To, że teraz żyjemy w obecnym złym czasie świata, jest kluczowym uświadomieniem sobie. Doczesne dzieło Chrystusa, choć doprowadzone do zwycięskiego końca, nie zlikwidowało jeszcze wszystkich następstw i konsekwencji upadku człowieka w tym czasie lub epoce. Nie powinniśmy więc oczekiwać, że znikną wraz z powrotem Jezusa. Świadectwo dane przez Nowy Testament o grzesznej naturze kosmosu (włączając w to ludzkość) nie może być bardziej przerażające. W swojej arcykapłańskiej modlitwie, którą czytamy w Ewangelii Jana 17, Jezus modli się, abyśmy nie zostali uwolnieni z naszej obecnej sytuacji, chociaż wie, że w tym czasie będziemy musieli znosić cierpienia, odrzucenie i prześladowania. W Kazaniu na Górze wskazuje, że tu i teraz nie otrzymujemy jeszcze wszystkich darów łaski, jakie przygotował dla nas królestwo Boże, a nasz głód, nasze pragnienie sprawiedliwości nie jest jeszcze zaspokojone. Zamiast tego doświadczymy prześladowań, które odzwierciedlają jego. Równie wyraźnie zaznacza, że ​​nasze tęsknoty spełnią się, ale dopiero w nadchodzącym czasie.
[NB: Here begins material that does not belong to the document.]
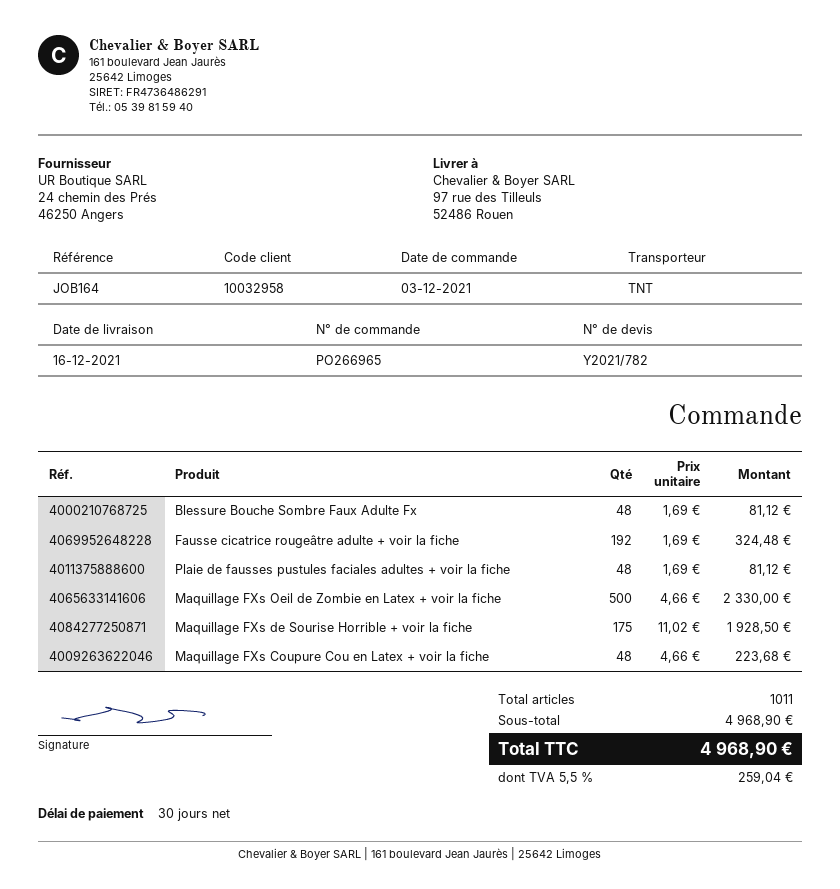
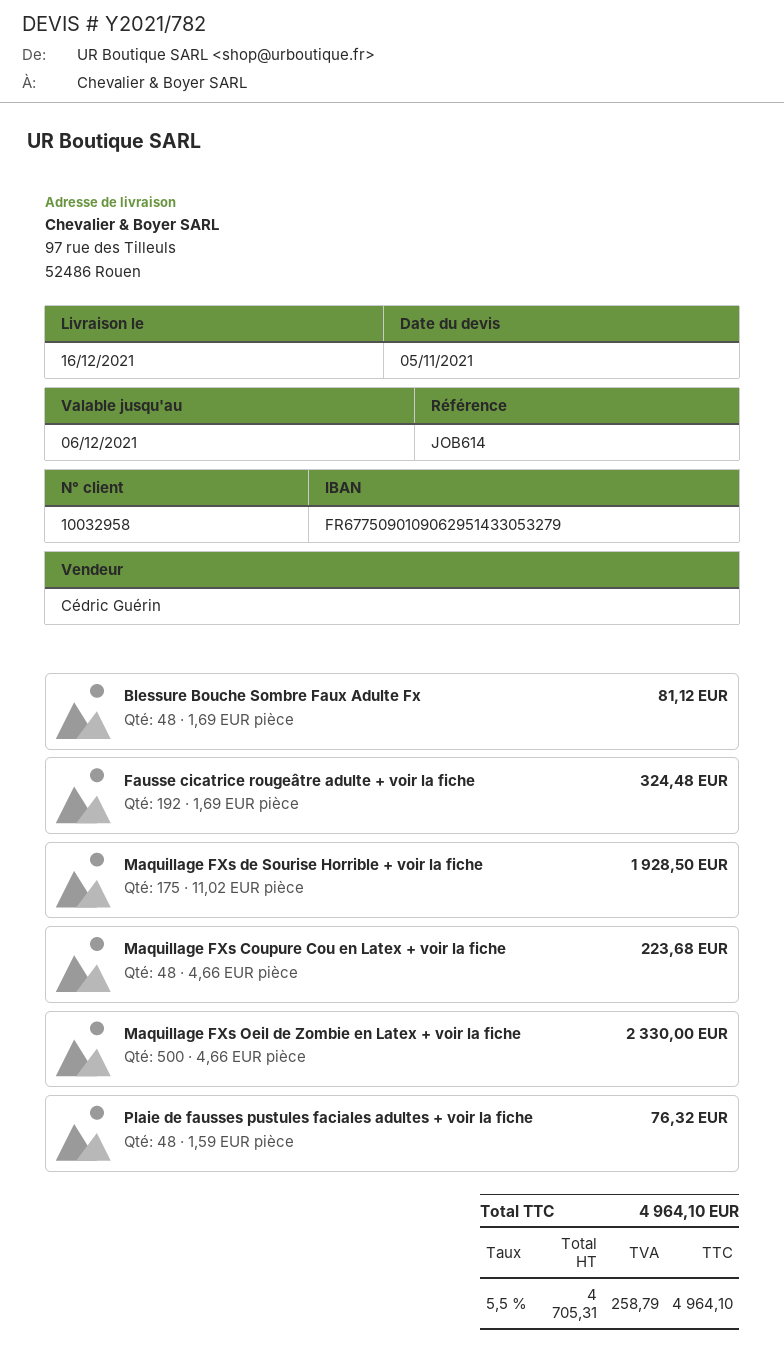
reference: JOB164 -> JOB614
Plaie de fausses pustules faciales adultes + voir la fiche: 48 x 1.69 = 81.12 -> 48 x 1.59 = 76.32
tax: 5.5% = 259.04 -> 5.5% = 258.79
total: 4968.90 -> 4964.10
Apostoł Paweł wskazuje, że nasze prawdziwe ja nie jest przedstawiane jako otwarta księga, ale jest „ukryte z Chrystusem w Bogu” (Kol. 3,3). Wyjaśnia, że ​​mówiąc w przenośni jesteśmy naczyniami glinianymi, które zawierają chwałę obecności Chrystusa, ale nie są jeszcze objawione w całej chwale (2. Koryntian 4,7), ale tylko kiedyś (Kolosanie 3,4). Paweł wskazuje, że „przemija istota tego świata” (Kor 7,31; zobaczyć. 1. Johannes 2,8; 17) że nie osiągnęła jeszcze swojego ostatecznego celu. Autor Listu do Hebrajczyków ochoczo przyznaje, że do tej pory nie wszystko było ewidentnie podporządkowane Chrystusowi i Jego własnemu (Hebrajczyków 2,8-9, nawet gdyby Chrystus podbił świat (J 16,33).

W swoim liście do Kościoła w Rzymie Paweł opisuje, jak całe stworzenie „jęczy i drży” i jak „my sami, mając Ducha jako pierwociny, wzdychamy w sobie, tęskniąc za przybranymi synami, za odkupieniem naszego ciała” (por. Rzymianie 8,22-23). Chociaż Chrystus zakończył swoją światową służbę, nasza obecna istota nie odzwierciedla jeszcze pełni Jego zwycięskich rządów. Utknęliśmy w obecnym złym czasie. Królestwo Boże jest obecne, ale jeszcze nie w swojej doskonałości. W następnym numerze przyjrzymy się istocie naszej nadziei na nadchodzące dopełnienie królestwa Bożego i pełne wypełnienie się biblijnych obietnic.

Gary Deddo


1 W liście do Hebrajczyków 2,16 znajdujemy grecki termin epilambanetai, który najlepiej oddać jako „przyjąć”, a nie „pomóc” czy „zainteresować się”. Hebrajski 8,9gdzie to samo słowo jest użyte na określenie Bożego wyzwolenia Izraela z szponów egipskiej niewoli.

2 Greckie słowo używane na to w całym Nowym Testamencie, na które położono szczególny nacisk w tytułowaniu jego ostatniej księgi, to apokalipsa. Można to powiązać z „objawieniem”,
„Objawienie” i „Przyjście” zostały przetłumaczone.